While it is true that everyone who receives a COVID vaccine will eventually die, some claim that the vaccine makes you more likely to die from COVID. One prominent claim is that 95% of those who died from COVID were vaccinated.
The Office of National Statistics (ONS), where this data originated, shows that since COVID boosters became available in September 2021, monthly mortality rates for COVID-19 have consistently been lower for individuals who received a third dose or booster in the last 21 days compared to those who are unvaccinated or have only received one or two doses. Similar trends are seen for those who received a fourth dose or an extra booster in the spring 2022.
The claimant falls into the trap of the base-rate fallacy: when a person ignores the probability that someone is vaccinated in the first place. For example, by the end of August 2022, over 93.6% of all people 12 years and up have had at least one dose of the COVID vaccine. The vaccination rate was even higher among those who are both older and more likely to die from COVID infection.
Comparing the raw numbers of COVID cases rather than the rate of COVID infection by vaccine status, it seems that there are more cases in the vaccinated population than in the unvaccinated population. But that is one way to make the numbers lie. The rate of infection, or what proportion of people died from COVID, shows that you are much more likely to catch (and die) from COVID if you are unvaccinated.
Do COVID vaccines cause cancer?
SV40 is a virus found in monkey kidneys that can potentially cause cancer in humans via tumor (T) antigens. Unfortunately, batches of the polio vaccine became contaminated with SV40, and the methods used to inactivate the poliovirus did not reliably inactivate SV40. Importantly, epidemiological studies have found no increased risk of cancer in those who received these vaccines.
Since then, a promoter gene (a DNA sequence that starts RNA transcription) of SV40 has been found to promote a high level of gene expression for producing proteins in mammalian cells and has been used in developing DNA vaccines. The process uses just the promoter gene and not the virus itself or any part of the DNA sequence that encodes for the T antigen of SV40.

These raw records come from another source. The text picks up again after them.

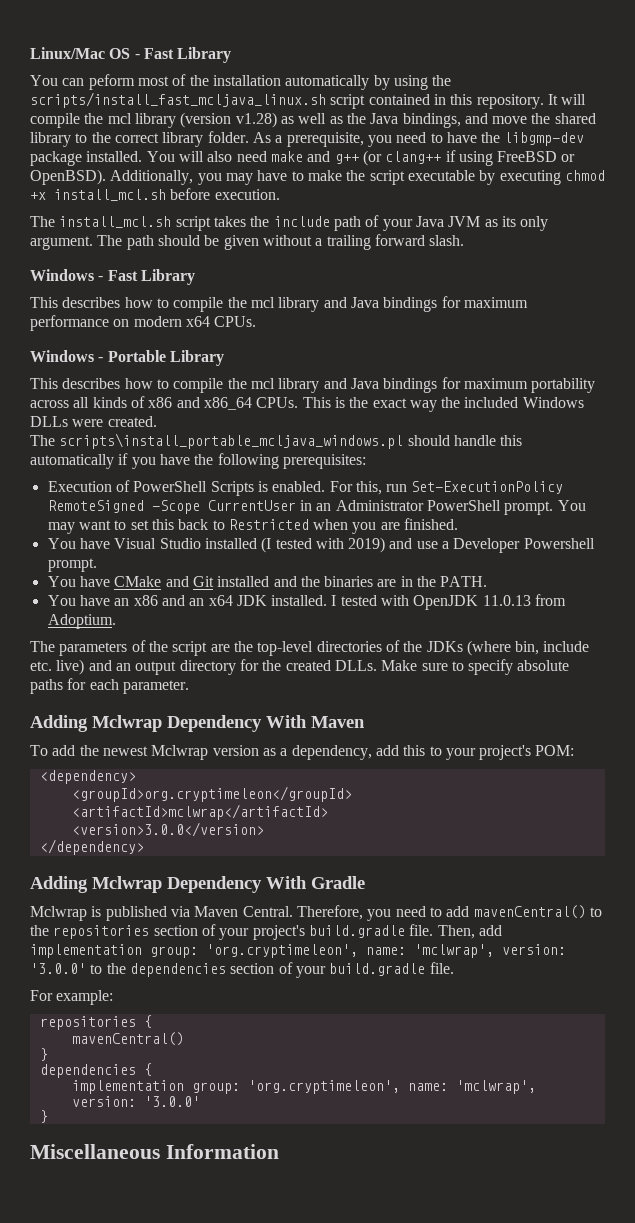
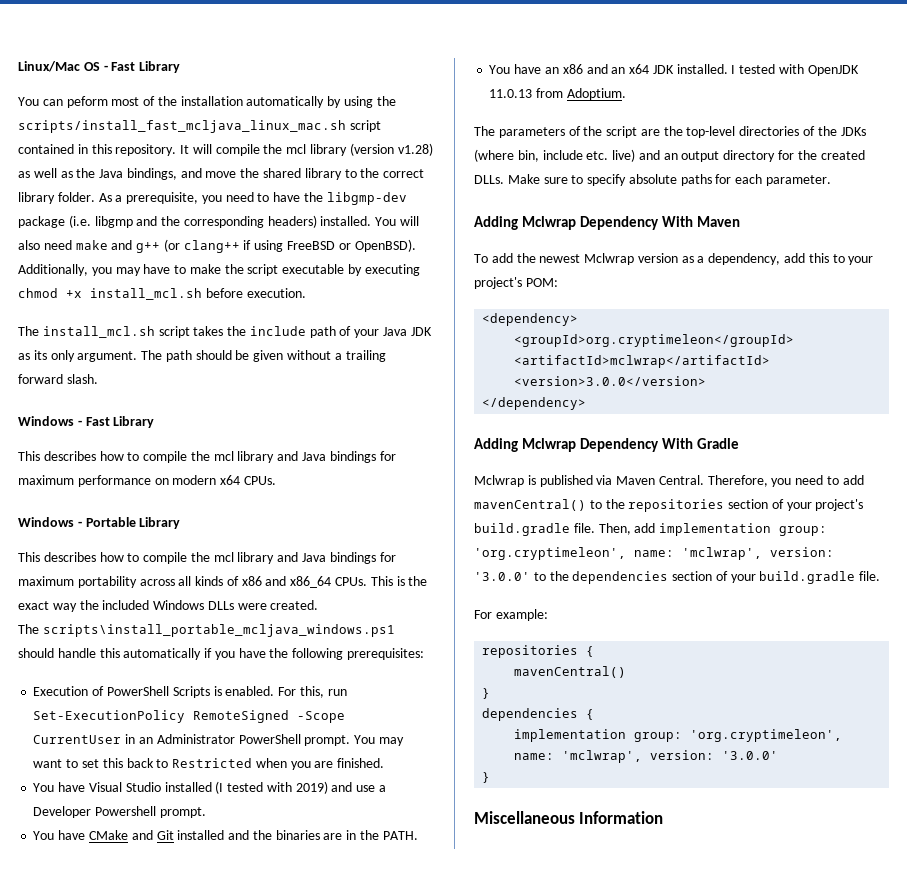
- You can peform most of the installation automatically by using the scripts/install_fast_mcljava_linux.sh script contained in this repository.
+ You can peform most of the installation automatically by using the scripts/install_fast_mcljava_linux_mac.sh script contained in this repository.
- As a prerequisite, you need to have the libgmp-dev package installed.
+ As a prerequisite, you need to have the libgmp-dev package (i.e. libgmp and the corresponding headers) installed.
- The install_mcl.sh script takes the include path of your Java JVM as its only argument.
+ The install_mcl.sh script takes the include path of your Java JDK as its only argument.
- The scripts\install_portable_mcljava_windows.pl should handle this automatically if you have the following prerequisites:
+ The scripts\install_portable_mcljava_windows.ps1 should handle this automatically if you have the following prerequisites:

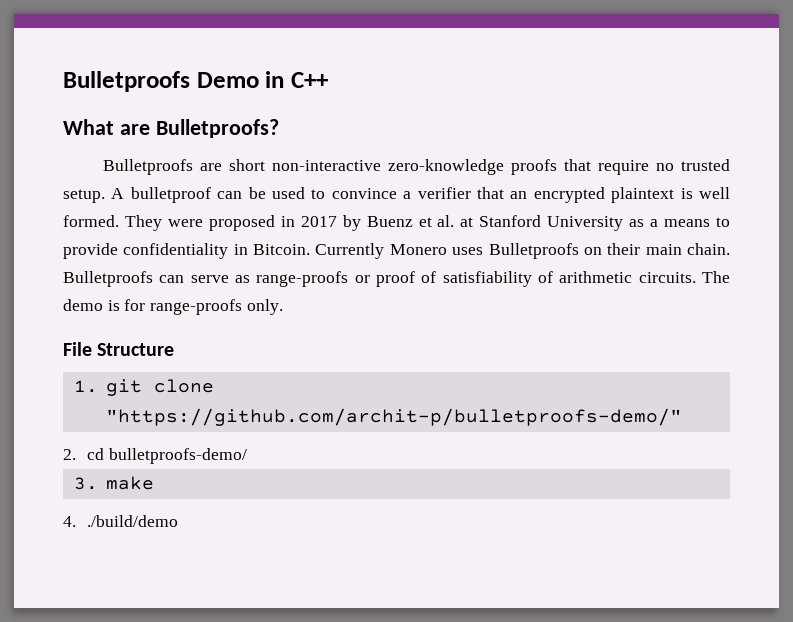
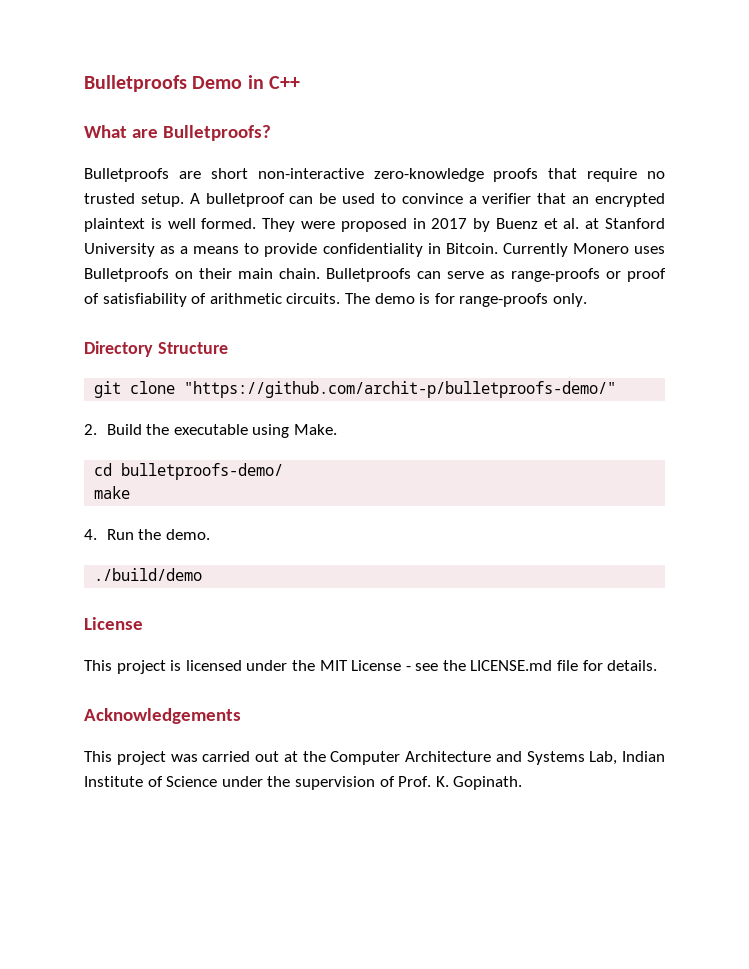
- File Structure
+ Directory Structure
- 1. git clone "https://github.com/archit-p/bulletproofs-demo/"
+ git clone "https://github.com/archit-p/bulletproofs-demo/"
- 2. cd bulletproofs-demo/
+ 2. Build the executable using Make.
+ cd bulletproofs-demo/
- 3. make
+ make
- 4. ./build/demo
+ 4. Run the demo.
+ ./build/demo
+ License
+ This project is licensed under the MIT License - see the LICENSE.md file for details.
+ Acknowledgements
+ This project was carried out at the Computer Architecture and Systems Lab, Indian Institute of Science under the supervision of Prof. K. Gopinath.

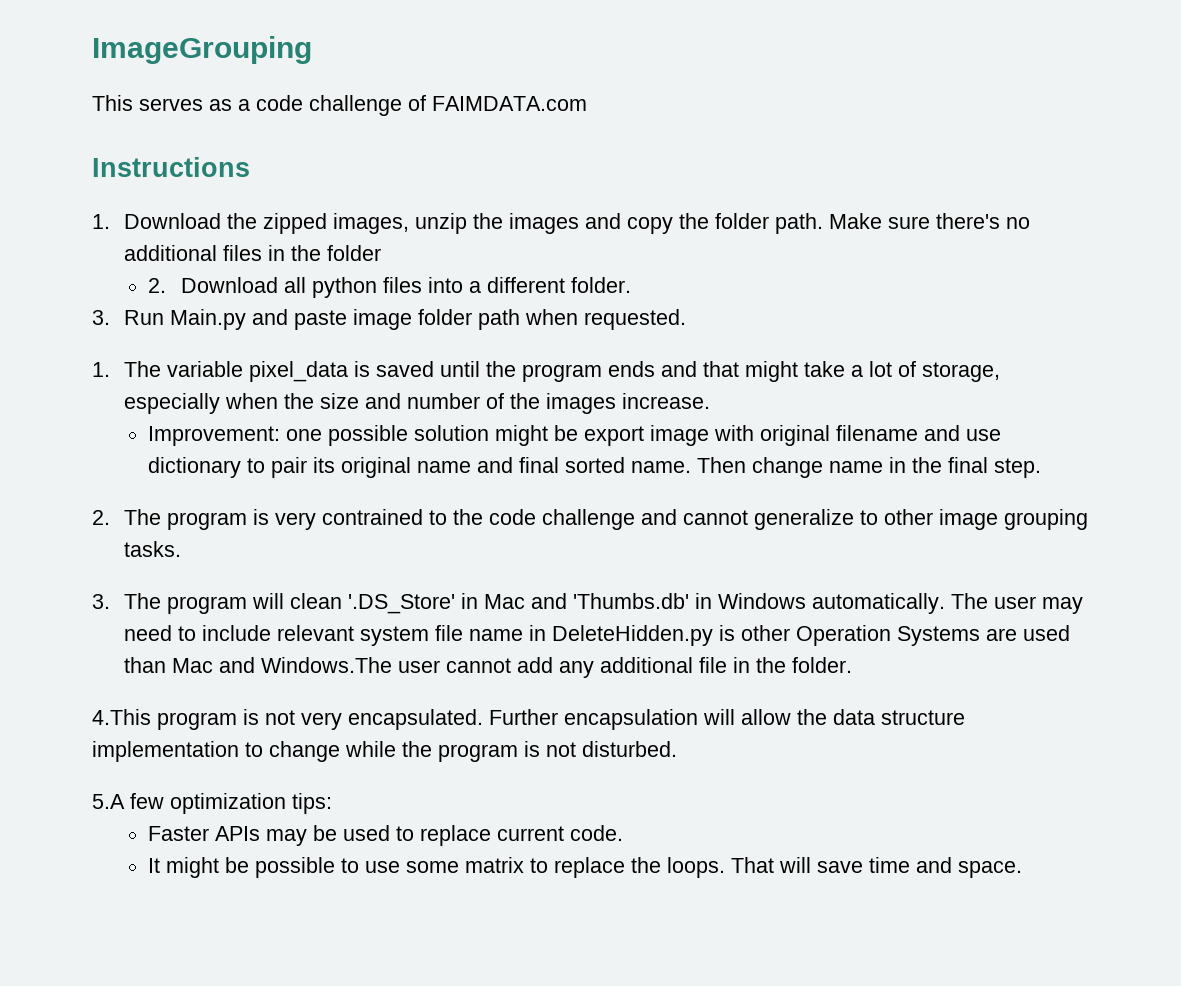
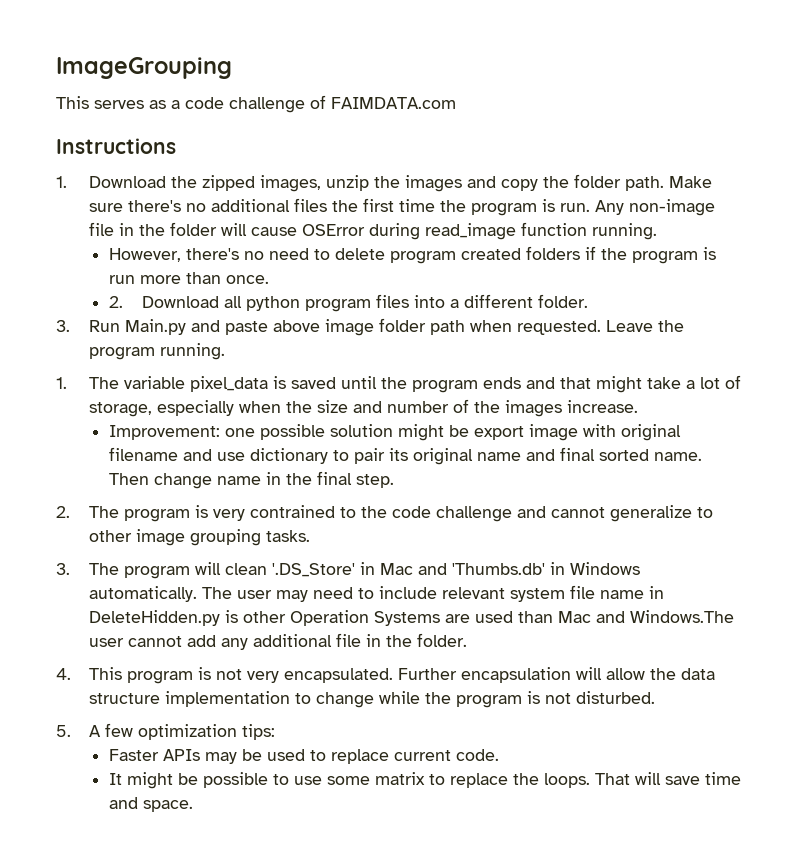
- Make sure there's no additional files in the folder
+ Make sure there's no additional files the first time the program is run. Any non-image file in the folder will cause OSError during read_image function running.
+ However, there's no need to delete program created folders if the program is run more than once.
- 2. Download all python files into a different folder.
+ 2. Download all python program files into a different folder.
- 3. Run Main.py and paste image folder path when requested.
+ 3. Run Main.py and paste above image folder path when requested. Leave the program running.
- 4.This program is not very encapsulated.
+ 4. This program is not very encapsulated.
- 5.A few optimization tips:
+ 5. A few optimization tips:

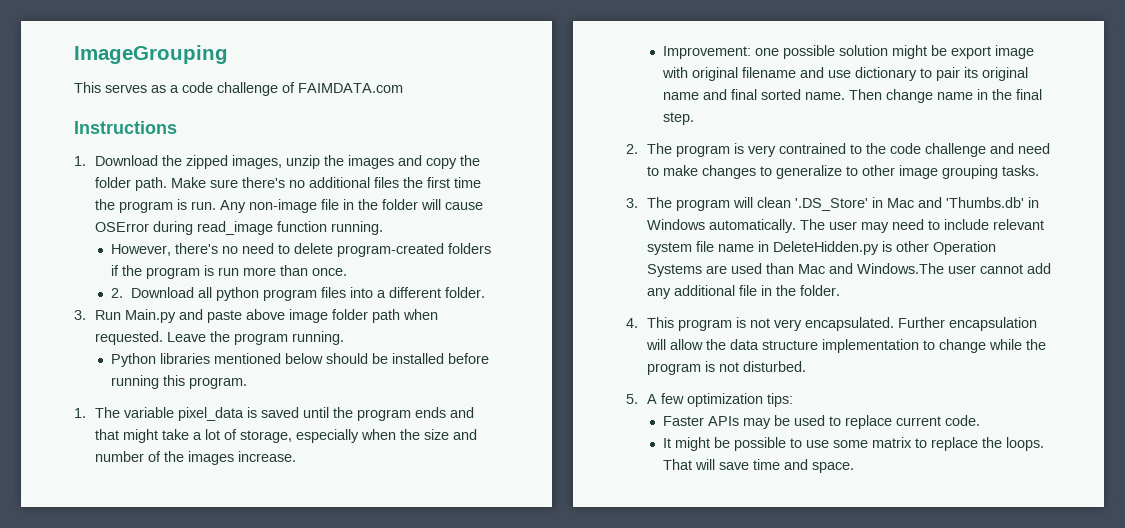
- However, there's no need to delete program created folders if the program is run more than once.
+ However, there's no need to delete program-created folders if the program is run more than once.
+ Python libraries mentioned below should be installed before running this program.
- 2. The program is very contrained to the code challenge and cannot generalize to other image grouping tasks.
+ 2. The program is very contrained to the code challenge and need to make changes to generalize to other image grouping tasks.

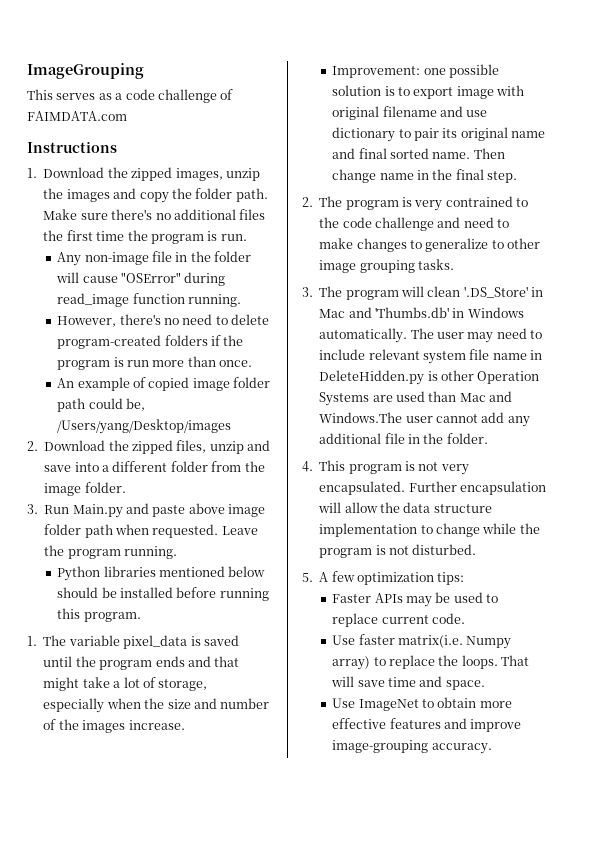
- Make sure there's no additional files the first time the program is run. Any non-image file in the folder will cause OSError during read_image function running.
+ Make sure there's no additional files the first time the program is run.
+ Any non-image file in the folder will cause "OSError" during read_image function running.
- 2. Download all python program files into a different folder.
+ An example of copied image folder path could be, /Users/yang/Desktop/images
+ 2. Download the zipped files, unzip and save into a different folder from the image folder.
- Improvement: one possible solution might be export image with original filename and use dictionary to pair its original name and final sorted name.
+ Improvement: one possible solution is to export image with original filename and use dictionary to pair its original name and final sorted name.
- It might be possible to use some matrix to replace the loops.
+ Use faster matrix(i.e. Numpy array) to replace the loops.
+ Use ImageNet to obtain more effective features and improve image-grouping accuracy.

Right now, no evidence exists that mRNA COVID vaccines contain SV40 genes, aside from a single paper that has claimed to sequence the SV40 promoter gene from the Pfizer vaccine.
Do I really need a flu vaccine?
Aunt Betsy had chickenpox as a child, and her doctor told her she doesn’t need the vaccine because she can assume she already has immunity. Since she had a case of the flu last year, she figures she doesn’t need a flu vaccine.
Aunt Betsy doesn’t need a chickenpox vaccine–it’s true. The chickenpox virus (varicella) is pretty stable–not changing significantly enough or fast enough for her body’s immune system to be unable to recognize it, even after all these years.
Influenza, though, is different. The virus mutates frequently, and those mutations affect how well our immune system will recognize the virus from year to year. It is very likely that in subsequent years, if you are exposed to an influenza virus, it would have changed substantially enough that your immune system won’t protect you well enough. Get your flu shot, Aunt Betsy. And maybe a Shingles vaccine, too.